I'd like to echo Andy's appreciation of Tom Silverstein's question and answer session with Packer GM Ted Thompson. Silverstein, taking over for Bob McGinn who has done most of the GM season ending Q&A's prior to this, does just a first rate job asking questions that fans want answered, and, more importantly, following up and not letting Thompson get away with vagueness and generalities.
There's a lot to chew on but for me, the most telling part of the back and forth comes when Thompson is mulling over possible reasons for the Packers losing so many close games.
It just comes down to executing at the right time, finishing. And sometimes finishing doesn't have anything to do with the fourth quarter, sometimes it means if you have a chance to go up by two scores at the end of the third quarter, you pretty much put the game out of reach rather than keep a team in the game and all of a sudden you lose it at the end.
Thompson reiterates this point later on:
Sometimes that has to do with the defense getting off the field one more time and if we do that the game is over and it's not even going to be close. Or it means scoring and making it a two-possession game at the end of the third quarter instead of letting it get into the fourth quarter still a tight game.
It's a very astute point that Thompson is making and one I think is getting lost a bit as the narrative of the 2008 season is being written, that of the inept defense (which, of course, is most certainly true) and a powerhouse offense (which isn't exactly the case).
One need look no further than the second Bears game or the Texan game or the Jacksonville game, etc. to see what Thompson is talking about. I mean, the Packers had a whopping 7 points going into the 4th quarter against the Texans. The TEXANS - a team that also fired their offensive coordinator. (In fact, the Saints, the Jaguars and the Texans ALL got rid of their defensive coordinators, and the Packers didn't exactly light-up any of them) Thompson sees that the offense is as responsible as the defense for the problems the team experienced in the second half of the season. The difference, to me at least, is that Thompson is sure McCarthy is a good coach who can correct things while being equally convinced that Sanders was not.

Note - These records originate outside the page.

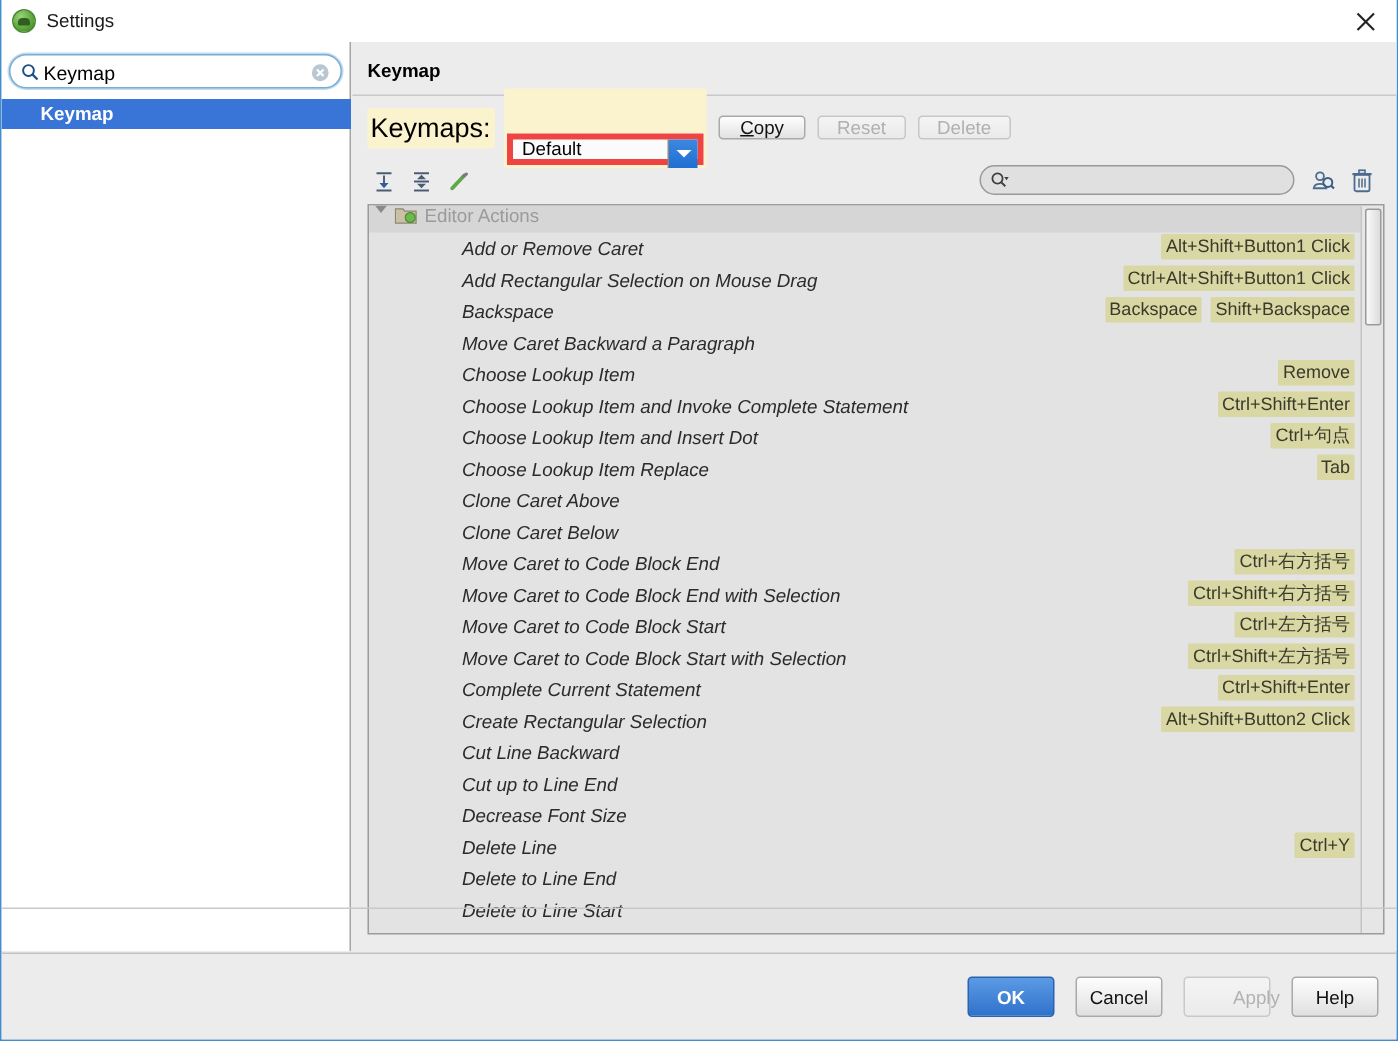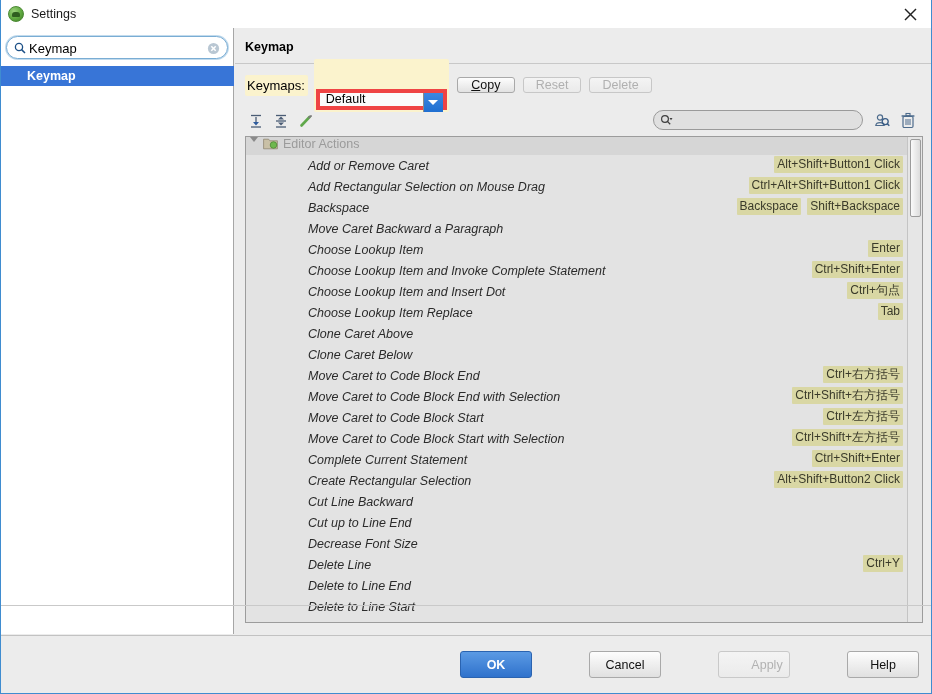--- a/index.html
+++ b/index.html
@@ -112,21 +112,21 @@
   }
 
   
   .keymap-row {
     position: absolute; left: 10px; top: 44px;
     height: 26px; display: flex; align-items: center;
   }
   .hl-label {
     background: #fbf3cd;
     padding: 3px 3px 3px 2px;
-    font-size: 13px;
+    font-size: 18px;
     border-radius: 2px;
   }
   .combo-wrap {
     margin-left: 6px;
     background: #fbf3cd;
     padding: 2px;
     border-radius: 2px;
     display: flex;
   }
   .combo {
@@ -275,28 +275,27 @@
     position: absolute; left: 0; bottom: 0;
     width: 930px; height: 58px;
     background: #ececec;
     border-top: 1px solid #c2c2c2;
   }
   .bottom-buttons {
     position: absolute; right: 12px; top: 15px;
     display: flex; gap: 14px;
   }
   .bbtn {
-    width: 72px; height: 27px;
+    width: 58px; height: 27px;
     border: 1px solid #a9a9a9;
     border-radius: 3px;
     background: linear-gradient(#fdfdfd, #e0e0e0);
     font-size: 12.5px; color: #111;
     cursor: pointer;
     font-family: "Liberation Sans", sans-serif;
-    margin-left: 43px;
   }
   .bbtn.primary {
     background: linear-gradient(#5b9ae4, #2f72cc);
     border-color: #2a63b0;
     color: #ffffff; font-weight: bold;
   }
   .bbtn.disabled {
     color: #b2b2b2;
     background: linear-gradient(#f4f4f4, #ebebeb);
     border-color: #c9c9c9;
@@ -448,21 +447,21 @@
                 <span class="chip">Backspace</span>
                 <span class="chip">Shift+Backspace</span>
               </span>
             </div>
             <div class="act-row">
               <span class="act-name">Move Caret Backward a Paragraph</span>
             </div>
             <div class="act-row">
               <span class="act-name">Choose Lookup Item</span>
               <span class="act-shortcuts">
-                <span class="chip">Enter</span>
+                <span class="chip">Remove</span>
               </span>
             </div>
             <div class="act-row">
               <span class="act-name">Choose Lookup Item and Invoke Complete Statement</span>
               <span class="act-shortcuts">
                 <span class="chip">Ctrl+Shift+Enter</span>
               </span>
             </div>
             <div class="act-row">
               <span class="act-name">Choose Lookup Item and Insert Dot</span>

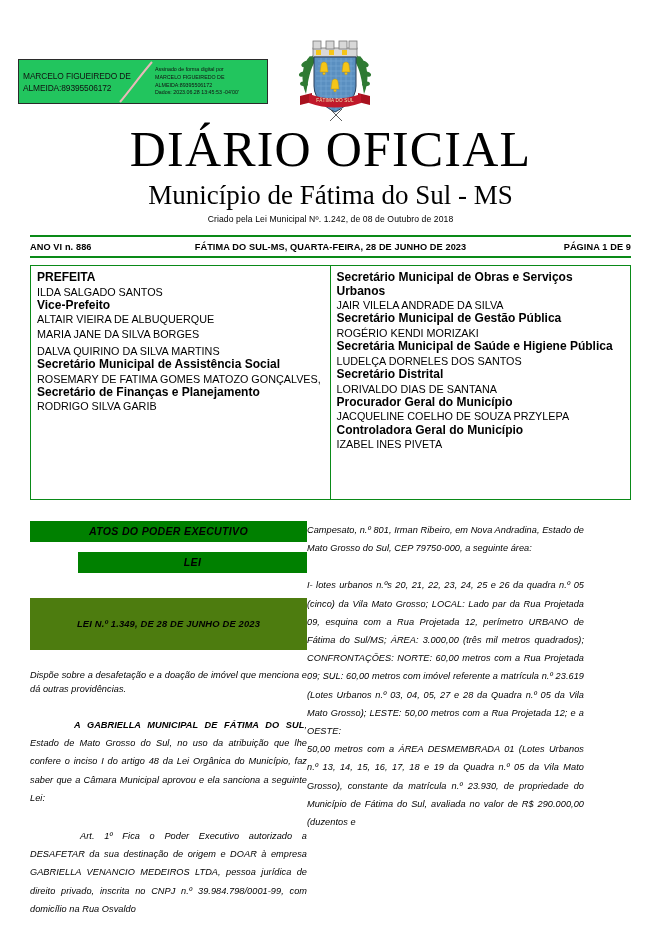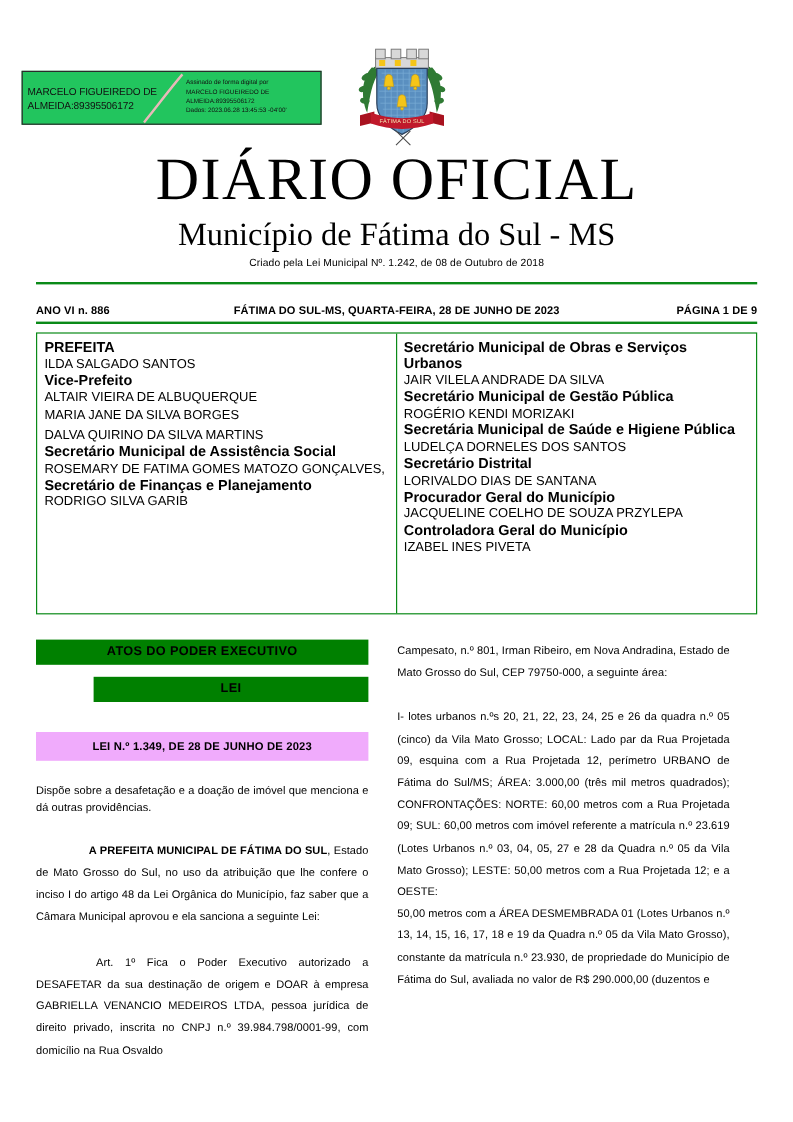--- a/index.html
+++ b/index.html
@@ -112,21 +112,20 @@
   .rule-bot {
     border-top: 2.5px solid #0a8a18;
   }
   .infobar {
     display: flex;
     align-items: center;
     height: 19px;
     font-size: 9.2px;
     font-weight: bold;
     letter-spacing: 0.1px;
-    margin-top: 12px;
   }
   .infobar .ano { width: 150px; text-align: left; }
   .infobar .mid { flex: 1; text-align: center; }
   .infobar .pag { width: 150px; text-align: right; }
 
   
   .officials {
     display: flex;
     border: 1.4px solid #0a8a18;
     margin-top: 7px;
@@ -148,46 +147,46 @@
     font-size: 10.8px;
     line-height: 14.2px;
     font-weight: normal;
   }
   .off-gap { height: 3px; }
 
   
   .columns {
     display: flex;
     margin-top: 21px;
-    gap: 24px;
+    font-style: italic;
   }
   .col {
     width: 277px;
     box-sizing: border-box;
   }
 
   .green-banner {
     background: #008000;
     color: #000;
     text-align: center;
     font-size: 10.6px;
     font-weight: bold;
     letter-spacing: 0.3px;
     padding: 4px 0 4px 0;
     line-height: 13px;
   }
   .green-banner.second { margin-top: 10px; margin-left: 48px; }
 
   .law-title {
-    background: #f0abfc;
+    background: #4d7c0f;
     text-align: center;
     font-size: 9.4px;
     font-weight: bold;
     letter-spacing: 0.15px;
-    padding: 6px 0;
+    padding: 20px 0;
     margin-top: 25px;
     line-height: 12px;
   }
 
   p.body {
     font-size: 9.2px;
     line-height: 18.2px;
     text-align: justify;
     margin: 0;
     letter-spacing: 0.05px;
@@ -343,21 +342,21 @@
 
   <div class="columns">
 
     <div class="col">
       <div class="green-banner">ATOS DO PODER EXECUTIVO</div>
       <div class="green-banner second">LEI</div>
       <div class="law-title">LEI N.º 1.349, DE 28 DE JUNHO DE 2023</div>
 
       <p class="body t-ementa">Dispõe sobre a desafetação e a doação de imóvel que menciona e dá outras providências.</p>
 
-      <p class="body t-indent"><span class="b">A PREFEITA MUNICIPAL DE FÁTIMA DO SUL</span><span>, Estado de Mato Grosso do Sul, no uso da atribuição que lhe confere o inciso I do artigo 48 da Lei Orgânica do Município, faz saber que a Câmara Municipal aprovou e ela sanciona a seguinte Lei:</span></p>
+      <p class="body t-indent"><span class="b">A GABRIELLA MUNICIPAL DE FÁTIMA DO SUL</span><span>, Estado de Mato Grosso do Sul, no uso da atribuição que lhe confere o inciso I do artigo 48 da Lei Orgânica do Município, faz saber que a Câmara Municipal aprovou e ela sanciona a seguinte Lei:</span></p>
 
       <p class="body t-art">Art. 1º Fica o Poder Executivo autorizado a DESAFETAR da sua destinação de origem e DOAR à empresa GABRIELLA VENANCIO MEDEIROS LTDA, pessoa jurídica de direito privado, inscrita no CNPJ n.º 39.984.798/0001-99, com domicílio na Rua Osvaldo</p>
     </div>
 
     <div class="col">
       <p class="body t-plain">Campesato, n.º 801, Irman Ribeiro, em Nova Andradina, Estado de Mato Grosso do Sul, CEP 79750-000, a seguinte área:</p>
       <p class="body t-gap">I- lotes urbanos n.ºs 20, 21, 22, 23, 24, 25 e 26 da quadra n.º 05 (cinco) da Vila Mato Grosso; LOCAL: Lado par da Rua Projetada 09, esquina com a Rua Projetada 12, perímetro URBANO de Fátima do Sul/MS; ÁREA: 3.000,00 (três mil metros quadrados); CONFRONTAÇÕES: NORTE: 60,00 metros com a Rua Projetada 09; SUL: 60,00 metros com imóvel referente a matrícula n.º 23.619 (Lotes Urbanos n.º 03, 04, 05, 27 e 28 da Quadra n.º 05 da Vila Mato Grosso); LESTE: 50,00 metros com a Rua Projetada 12; e a OESTE:</p>
       <p class="body t-plain">50,00 metros com a ÁREA DESMEMBRADA 01 (Lotes Urbanos n.º 13, 14, 15, 16, 17, 18 e 19 da Quadra n.º 05 da Vila Mato Grosso), constante da matrícula n.º 23.930, de propriedade do Município de Fátima do Sul, avaliada no valor de R$ 290.000,00 (duzentos e</p>
     </div>
 

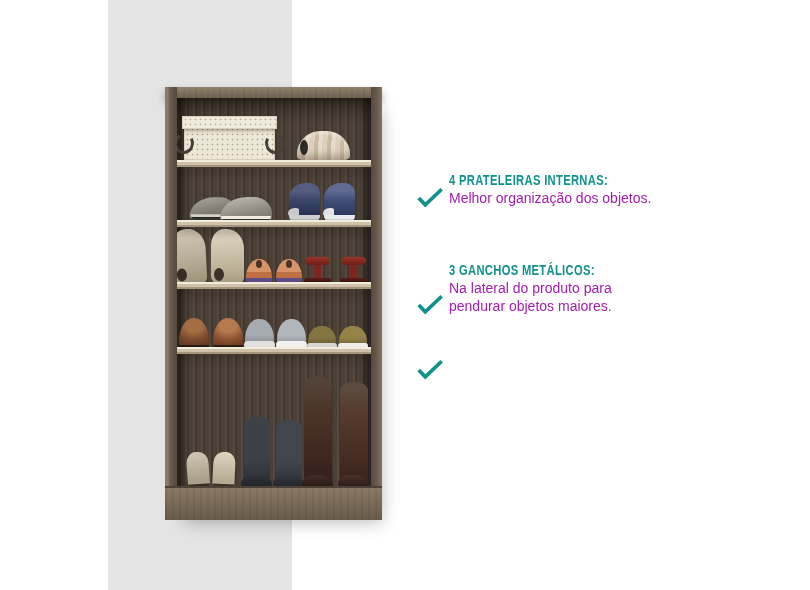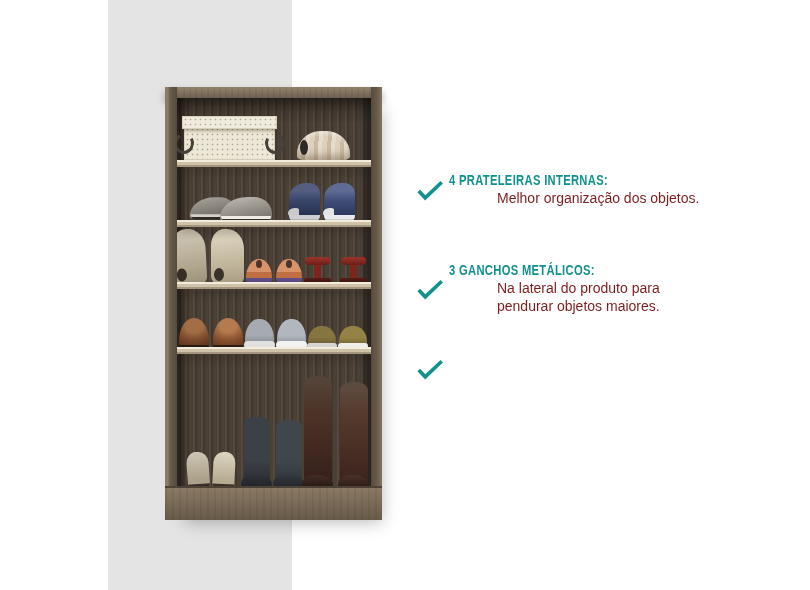--- a/index.html
+++ b/index.html
@@ -147,27 +147,27 @@
   .tallboots .s{width:28px;height:112px;
     background:linear-gradient(180deg,#5d4a3e 0 6%,#553a2d 30%,#472c23 70%,#38211b);
     border-radius:46% 46% 10% 12%/8% 8% 5% 6%;}
   .tallboots .s::after{content:"";position:absolute;left:-2px;bottom:0;width:31px;height:13px;
     background:linear-gradient(180deg,#4a322a,#2d1a15);
     border-radius:40% 55% 28% 30%/80% 90% 26% 26%;}
   .tallboots .s1{left:0;filter:brightness(.9)}
   .tallboots .s2{right:0;height:106px;}
 
   
-  .feature{position:absolute;left:417px;display:flex;align-items:center;}
+  .feature{position:absolute;left:417px;display:flex;align-items:flex-end;}
   .feature.f1{top:172px}.feature.f2{top:262px}.feature.f3{top:357px}
   .check{width:26px;height:21px;flex:none;margin-top:2px;margin-right:6px;}
   .f-col{display:flex;flex-direction:column;}
   .f-title{color:#11918e;font-weight:bold;font-size:14px;letter-spacing:.4px;
     transform:scaleX(.8);transform-origin:left top;white-space:nowrap;margin-bottom:2px;}
-  .f-desc{color:#7f1d1d;font-size:14px;line-height:17.5px;width:216px;margin-left:48px;}
+  .f-desc{color:#a21caf;font-size:14px;line-height:17.5px;width:216px;}
 </style>
 </head>
 <body>
 
 <div class="canvas">
   <div class="band"></div>
 
   <div class="cabinet">
     <div class="cab-back"></div>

On a side note, I also wanted to point out something I read on National Football Post this morning. It was in Michael Lombardi's Diner News regarding NFL coaching searches and the following caught my eye:
Last year, poor Jim Fassell was all set to become the Redskins’ head coach, but the front office of the ‘Skins decided to test fan and media reaction before finalizing the deal. When the public sentiment was not favorable, the ‘Skins backed off and went in another direction. It appears the Jets are very concerned about what the media and fans are thinking. They want a friendly press conference and they do not want to have to sell their head coach to the media and fans.
I'm sorry, but that is beyond absurd and it's one of the reasons I like Thompson's approach for the most part. Sure, it can be maddening to listen to his evasive non-answers during press conferences, and yes, he can be deliberate to a fault (see: Frost, Derrick) but he stands behind his decisions whether popular or unpopular. He stands in front of that throng at Lambeau every year on draft day and listens to them boo him. He understands where the passion is coming from and doesn't ever talk down to fans, although most of the time they deserve to be talked down to.
Of course, it all comes down to winning, something Thompson's teams have not done enough of. 2009 will be an important year for Thompson and the Packers (though not the end-all-be-all that most are making it out to be) and I have faith that Thompson has the team on the right track to bring a championship back to Titletown.